▶ Work to complete
Retype the opening lines of the data exactly, stopping after the line that contains "[79,311,245,327] [79,332,685,349] [79,354,102,371]". Skip every picture.

:: Raw data

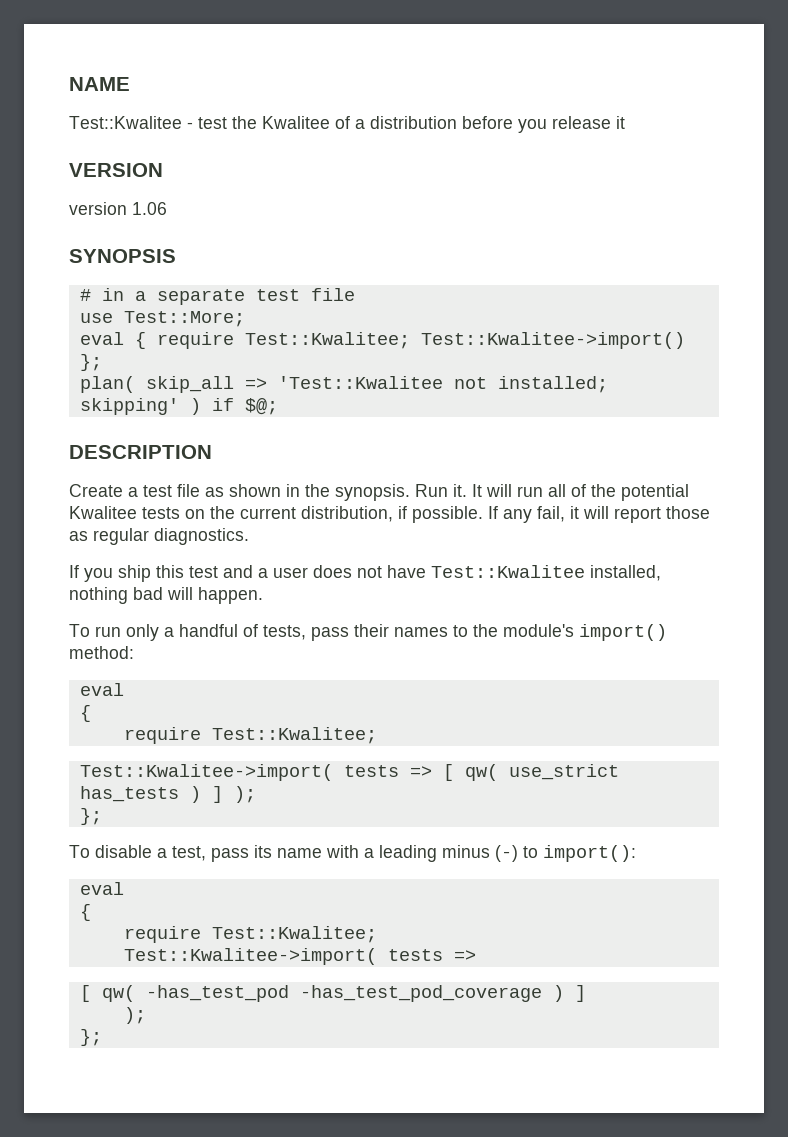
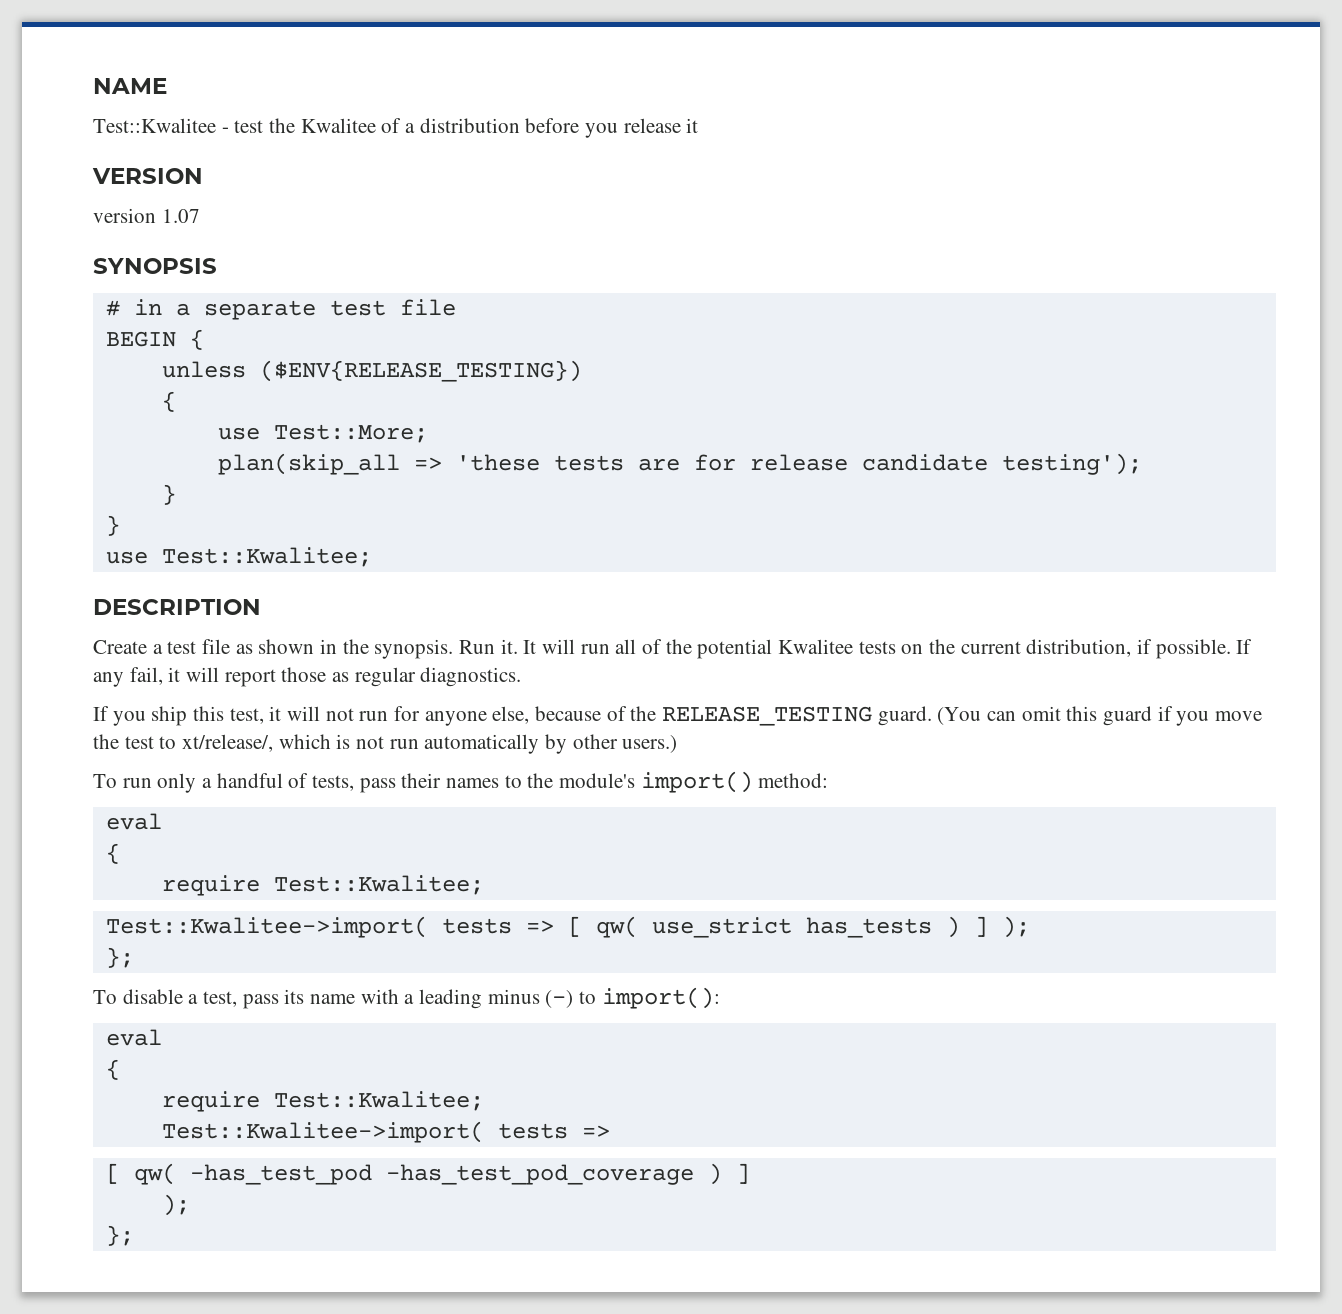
[132,202,167,215] 1.06 -> [161,209,200,223] 1.07
[79,311,245,327] [79,332,685,349] [79,354,102,371] [79,376,608,393] [79,398,278,415] use Test::More; // eval { require Test::Kwalitee; Test::Kwalitee->import() }; // plan( skip_all => 'Test::Kwalitee not installed; skipping' ) if $@; -> [105,329,204,350] [161,360,582,382] [161,391,176,412] [217,424,428,443] [217,453,1142,475] [161,484,176,505] [105,515,120,536] [105,547,372,567] BEGIN { // unless ($ENV{RELEASE_TESTING}) // { // use Test::More; // plan(skip_all => 'these tests are for release candidate testing'); // } // } // use Test::Kwalitee;
[189,565,661,581] [69,587,263,604] test and a user does not have Test::Kwalitee installed, nothing bad will happen. -> [229,706,1263,726] [93,734,678,754] test, it will not run for anyone else, because of the RELEASE_TESTING guard. (You can omit this guard if you move the test to xt/release/, which is not run automatically by other users.)

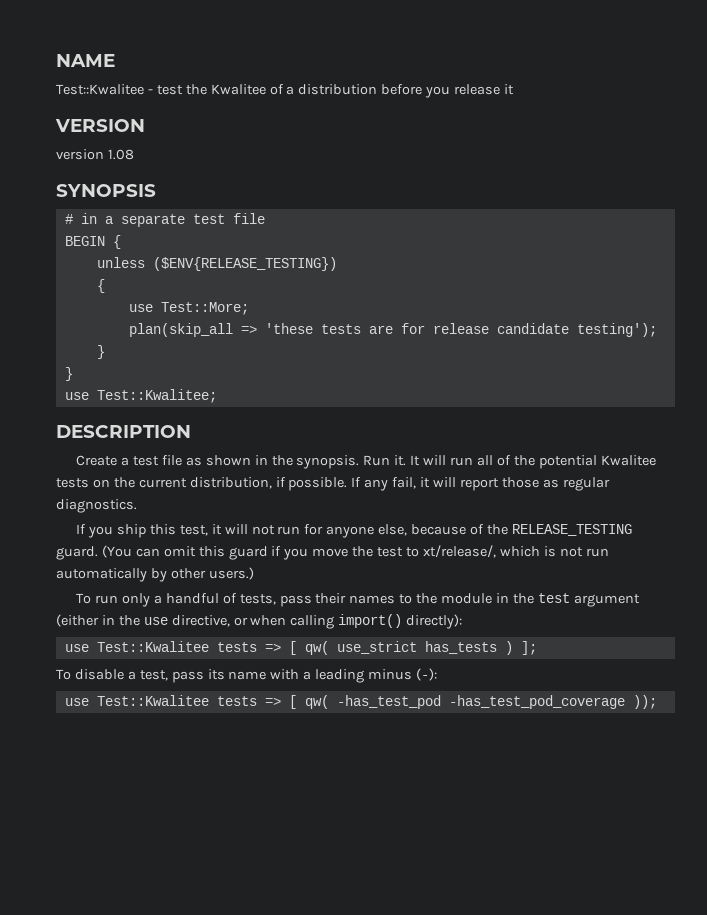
[161,209,200,223] 1.07 -> [107,149,134,160] 1.08
[559,771,829,793] [105,813,162,830] [105,843,120,864] [161,875,484,896] [105,916,428,938] module's import() method: // eval // { // require Test::Kwalitee; // Test::Kwalitee->import( -> [441,593,640,607] [56,614,463,629] [64,641,209,652] module in the test argument (either in the use directive, or when calling import() directly): // use Test::Kwalitee
[973,916,1030,938] [105,947,134,968] ] ); // }; -> [520,641,537,655] ];
[545,987,720,1009] [105,1029,162,1046] [105,1059,120,1080] [161,1091,484,1112] [161,1121,610,1143] (-) to import(): // eval // { // require Test::Kwalitee; // Test::Kwalitee->import( tests => // -> [416,668,438,681] [64,695,281,706] (-): // use Test::Kwalitee tests =>
[707,1163,750,1185] [161,1194,190,1216] [105,1225,134,1246] ) ] // ); // }; -> [632,695,657,709] ));

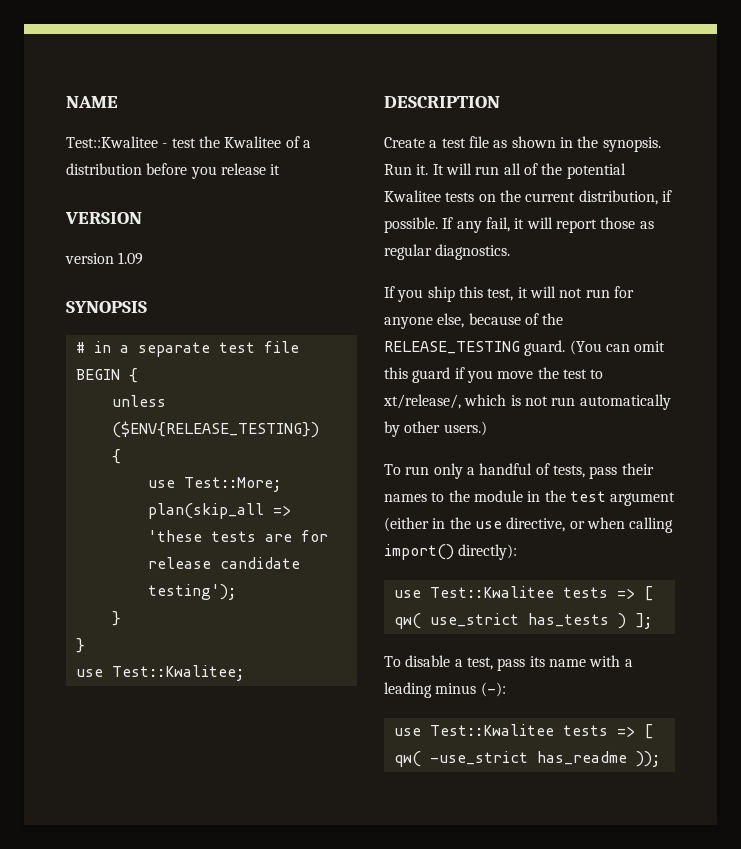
[107,149,134,160] 1.08 -> [118,252,144,265] 1.09
[336,695,625,709] -has_test_pod -has_test_pod_coverage -> [429,751,627,765] -use_strict has_readme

::::

▶ Solution for this problem
[132,202,167,215] 1.06 -> [161,209,200,223] 1.07
[79,311,245,327] [79,332,685,349] [79,354,102,371] [79,376,608,393] [79,398,278,415] use Test::More; // eval { require Test::Kwalitee; Test::Kwalitee->import() }; // plan( skip_all => 'Test::Kwalitee not installed; skipping' ) if $@; -> [105,329,204,350] [161,360,582,382] [161,391,176,412] [217,424,428,443] [217,453,1142,475] [161,484,176,505] [105,515,120,536] [105,547,372,567] BEGIN { // unless ($ENV{RELEASE_TESTING}) // { // use Test::More; // plan(skip_all => 'these tests are for release candidate testing'); // } // } // use Test::Kwalitee;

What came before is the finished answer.